Hanover gave AIG notice of a possible claim and AIG disputed cover. Hanover then issued its proceedings to get the policy amended to reflect its understanding and in the alternative, that AIG itself breached the Fair Trading Act and should be made to honour its promise of full prospectus cover.
"Like the judge, then, we consider that Hanover has failed to meet its burden of establishing that there was an understanding that AIG would provide full prospectus cover," Justice Arnold said. "Accordingly, we consider that the claim for rectification must fail."

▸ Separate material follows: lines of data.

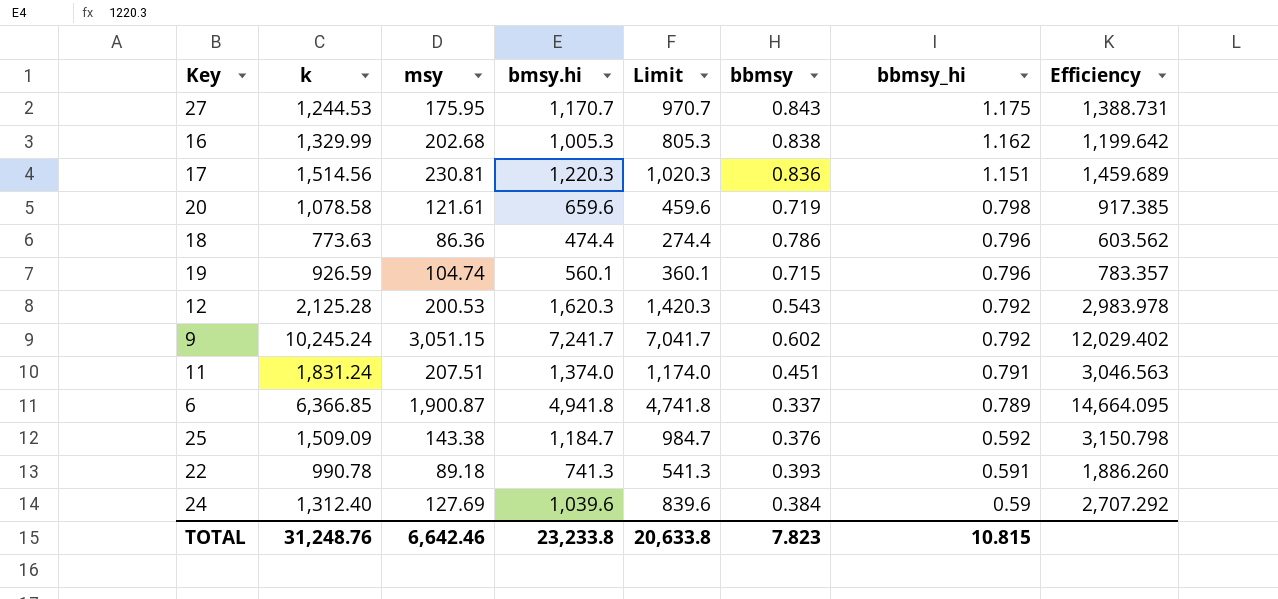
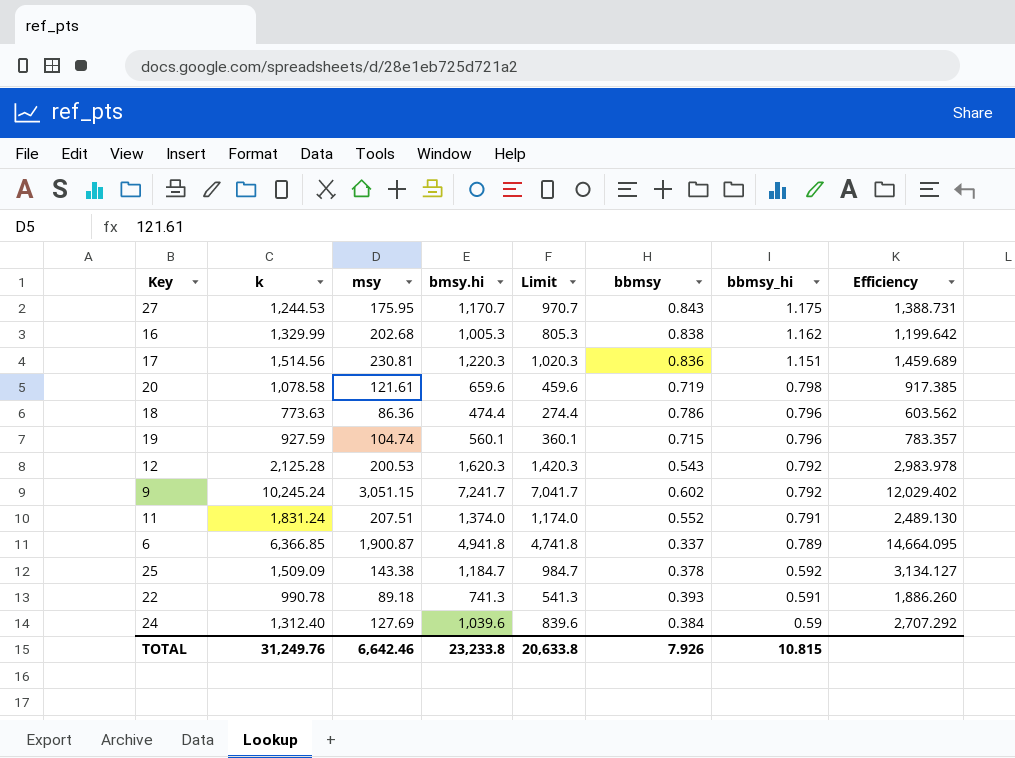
19 | k: 926.59 -> 927.59
11 | bbmsy: 0.451 -> 0.552
11 | Efficiency: 3,046.563 -> 2,489.130
25 | bbmsy: 0.376 -> 0.378
25 | Efficiency: 3,150.798 -> 3,134.127
TOTAL | k: 31,248.76 -> 31,249.76
TOTAL | bbmsy: 7.823 -> 7.926

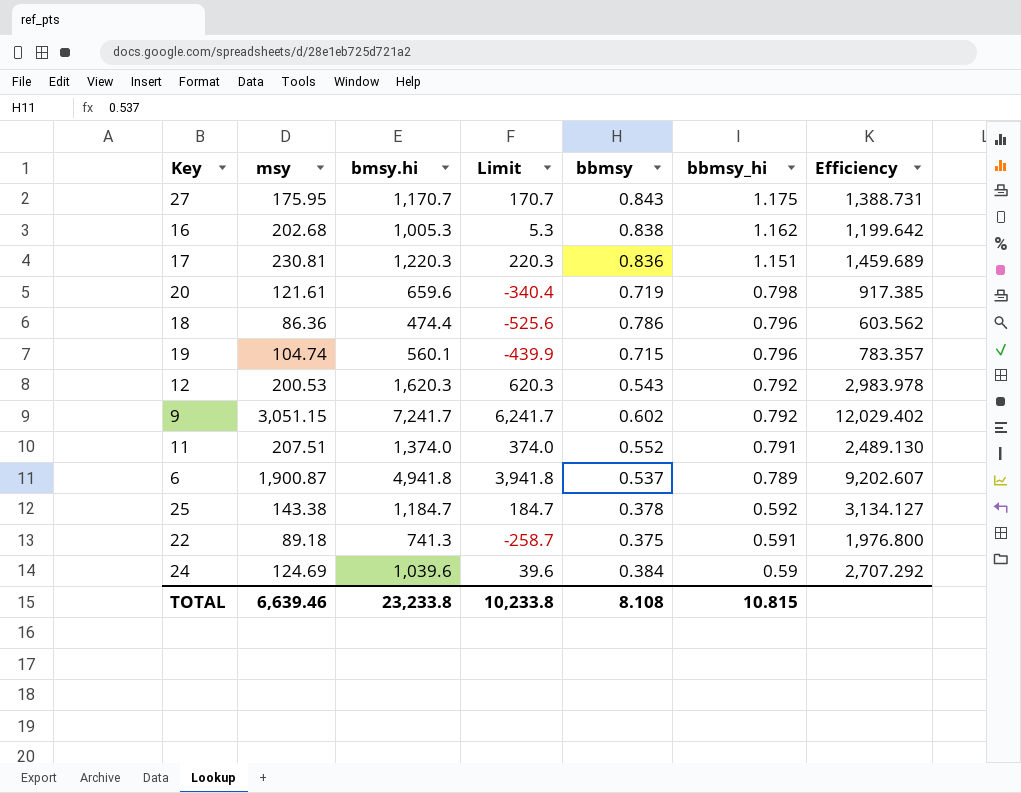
column k | position: 2 -> none
column Limit | formula: [bmsy.hi] - 200 -> [bmsy.hi] - 1000
6 | bbmsy: 0.337 -> 0.537
6 | Efficiency: 14,664.095 -> 9,202.607
22 | bbmsy: 0.393 -> 0.375
22 | Efficiency: 1,886.260 -> 1,976.800
24 | msy: 127.69 -> 124.69
TOTAL | msy: 6,642.46 -> 6,639.46
TOTAL | Limit: 20,633.8 -> 10,233.8
TOTAL | bbmsy: 7.926 -> 8.108

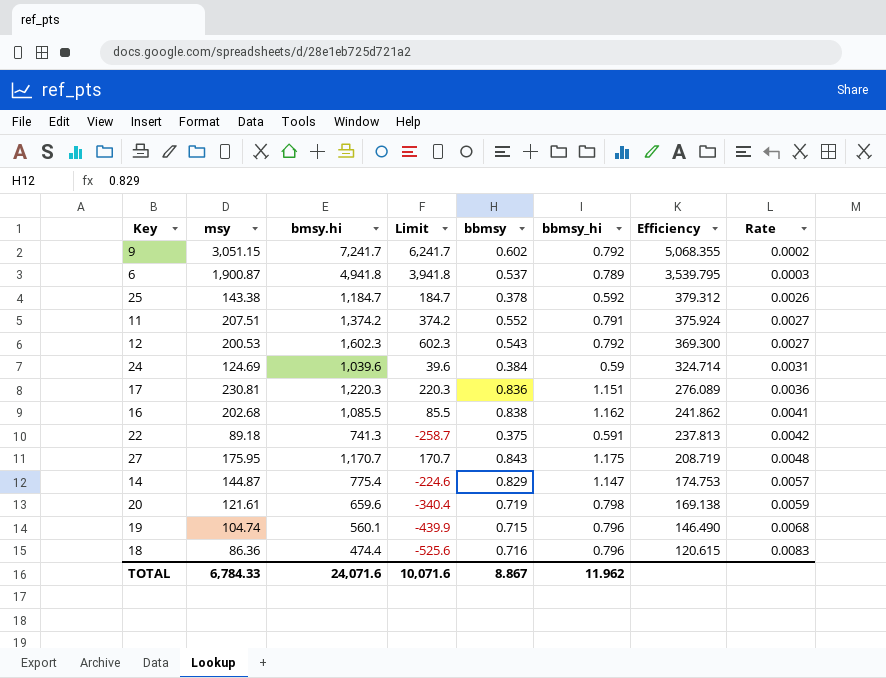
row order: bbmsy_hi descending -> Efficiency descending
column Efficiency | formula: [bmsy.hi] / [bbmsy] -> [msy] / [bbmsy]
column Rate | formula: none -> [bbmsy] / [msy]
11 | bmsy.hi: 1,374.0 -> 1,374.2
11 | Limit: 374.0 -> 374.2
12 | bmsy.hi: 1,620.3 -> 1,602.3
12 | Limit: 620.3 -> 602.3
16 | bmsy.hi: 1,005.3 -> 1,085.5
16 | Limit: 5.3 -> 85.5
row 14: none -> 144.87 | 775.4 | -224.6 | 0.829 | 1.147 | 174.753 | 0.0057
18 | bbmsy: 0.786 -> 0.716
TOTAL | msy: 6,639.46 -> 6,784.33
TOTAL | bmsy.hi: 23,233.8 -> 24,071.6
TOTAL | Limit: 10,233.8 -> 10,071.6
TOTAL | bbmsy: 8.108 -> 8.867
TOTAL | bbmsy_hi: 10.815 -> 11.962

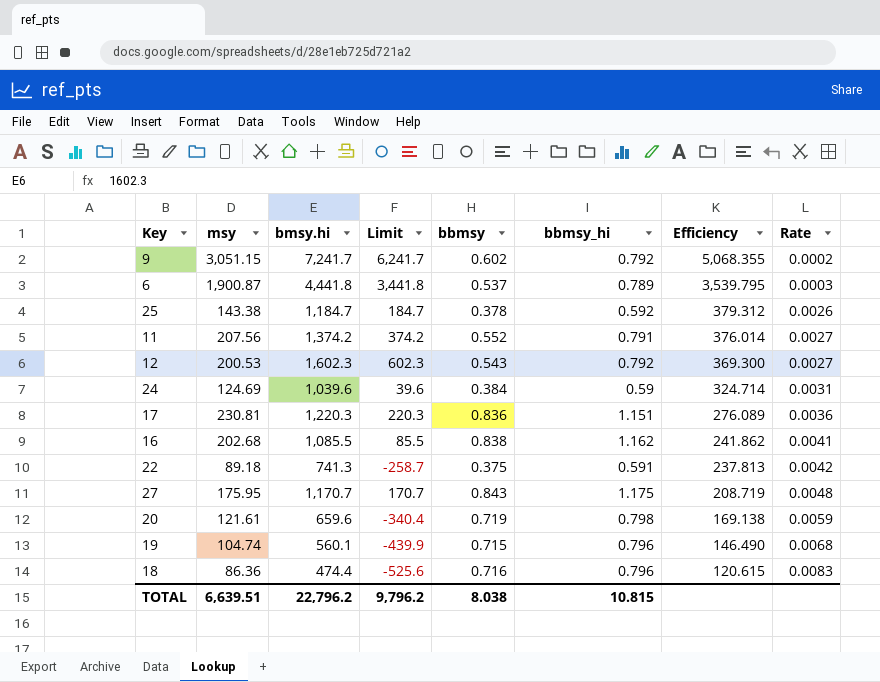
row 14: 144.87 | 775.4 | -224.6 | 0.829 | 1.147 | 174.753 | 0.0057 -> none
6 | bmsy.hi: 4,941.8 -> 4,441.8
6 | Limit: 3,941.8 -> 3,441.8
11 | msy: 207.51 -> 207.56
11 | Efficiency: 375.924 -> 376.014
TOTAL | msy: 6,784.33 -> 6,639.51
TOTAL | bmsy.hi: 24,071.6 -> 22,796.2
TOTAL | Limit: 10,071.6 -> 9,796.2
TOTAL | bbmsy: 8.867 -> 8.038
TOTAL | bbmsy_hi: 11.962 -> 10.815

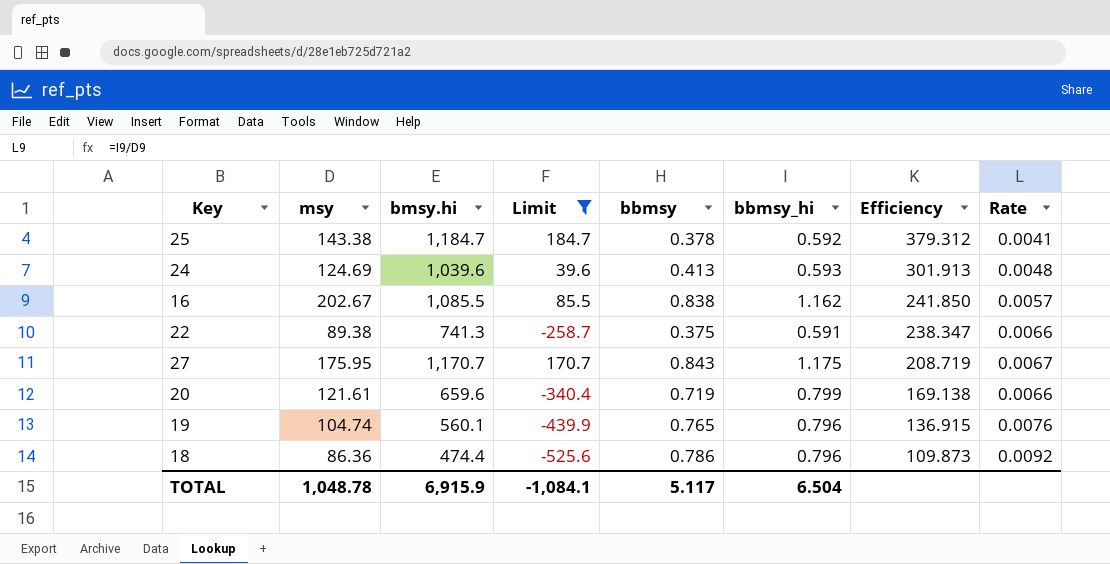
filter: none -> Limit <= 184.7
column Rate | formula: [bbmsy] / [msy] -> [bbmsy_hi] / [msy]
24 | bbmsy: 0.384 -> 0.413
24 | bbmsy_hi: 0.59 -> 0.593
24 | Efficiency: 324.714 -> 301.913
16 | msy: 202.68 -> 202.67
16 | Efficiency: 241.862 -> 241.850
22 | msy: 89.18 -> 89.38
22 | Efficiency: 237.813 -> 238.347
20 | bbmsy_hi: 0.798 -> 0.799
19 | bbmsy: 0.715 -> 0.765
19 | Efficiency: 146.490 -> 136.915
18 | bbmsy: 0.716 -> 0.786
18 | Efficiency: 120.615 -> 109.873
TOTAL | msy: 6,639.51 -> 1,048.78
TOTAL | bmsy.hi: 22,796.2 -> 6,915.9
TOTAL | Limit: 9,796.2 -> -1,084.1
TOTAL | bbmsy: 8.038 -> 5.117
TOTAL | bbmsy_hi: 10.815 -> 6.504

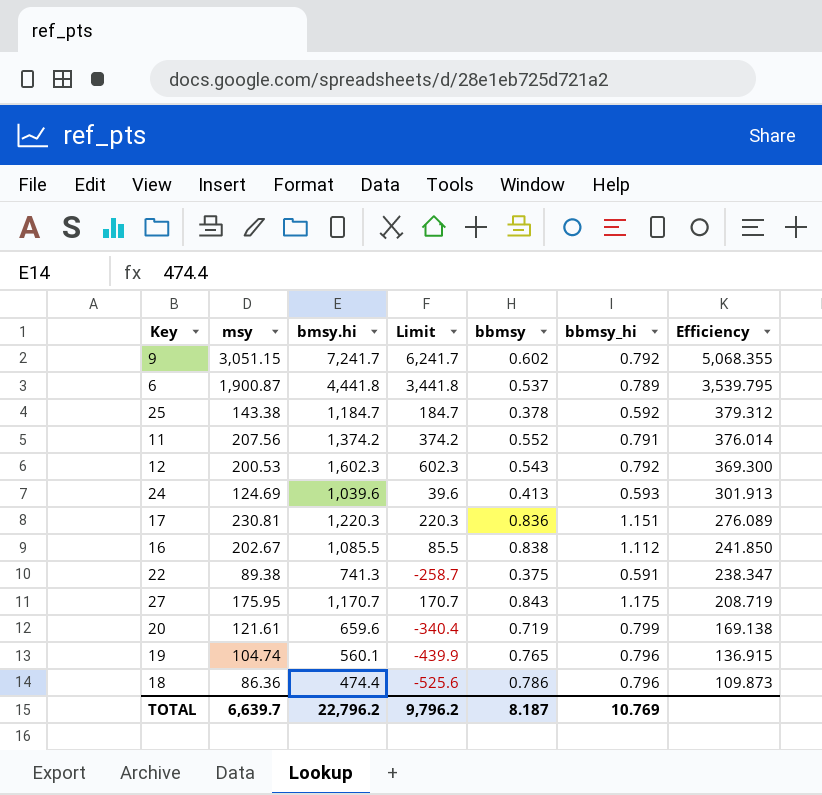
filter: Limit <= 184.7 -> none
column Rate | formula: [bbmsy_hi] / [msy] -> none
16 | bbmsy_hi: 1.162 -> 1.112
TOTAL | msy: 1,048.78 -> 6,639.7
TOTAL | bmsy.hi: 6,915.9 -> 22,796.2
TOTAL | Limit: -1,084.1 -> 9,796.2
TOTAL | bbmsy: 5.117 -> 8.187
TOTAL | bbmsy_hi: 6.504 -> 10.769

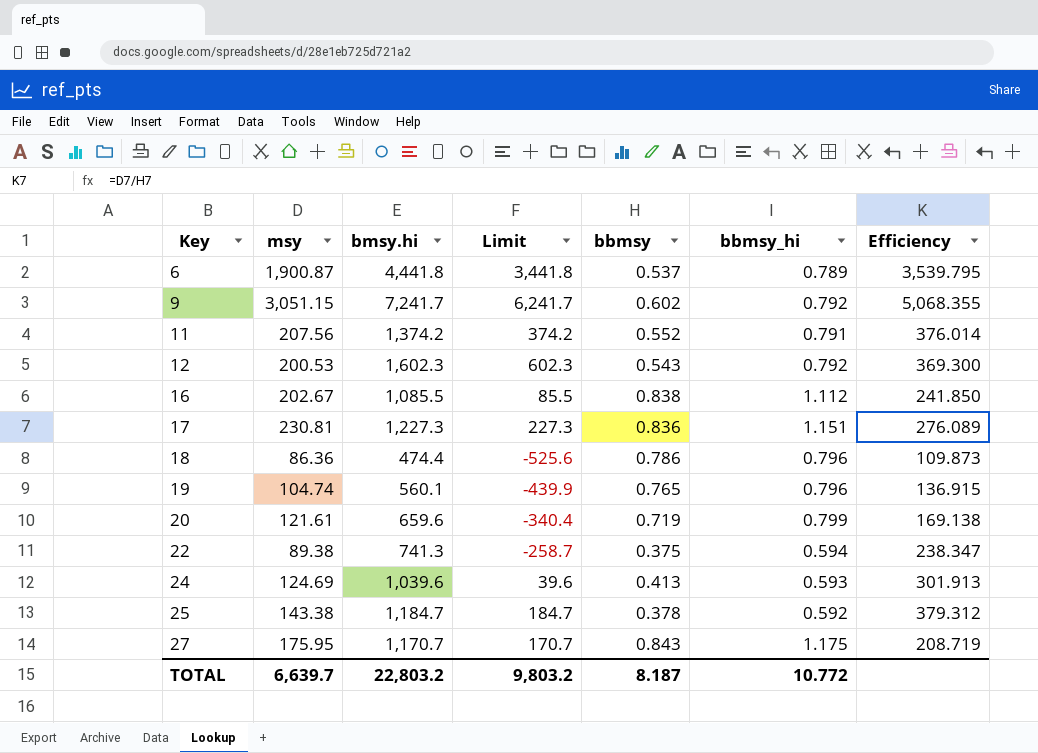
row order: Efficiency descending -> Key ascending
17 | bmsy.hi: 1,220.3 -> 1,227.3
17 | Limit: 220.3 -> 227.3
22 | bbmsy_hi: 0.591 -> 0.594
TOTAL | bmsy.hi: 22,796.2 -> 22,803.2
TOTAL | Limit: 9,796.2 -> 9,803.2
TOTAL | bbmsy_hi: 10.769 -> 10.772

"Those involved in the discussions were sophisticated and knowledgeable business people, who can legitimately be expected to be alert to their interests and to record their respective positions, and any subsequent agreements, with some care and precision," he said.
Hanover was ordered to meet AIG's costs.
Hanover Finance froze $554 million of funds for its 17,000 investors after running into financial difficulties before convincing them to accept a disastrous deal where their debt was swapped for equity in Allied Farmers.
The Financial Markets Authority is pursuing Hanover's former directors and promoters in a civil suit. In April, the Serious Fraud Office said it wouldn't lay charges against any of Hanover's directors or promoters, including Mark Hotchin and Eric Watson, saying it had exhausted all avenues of investigation and found nothing to meet its threshold to pursue a prosecution.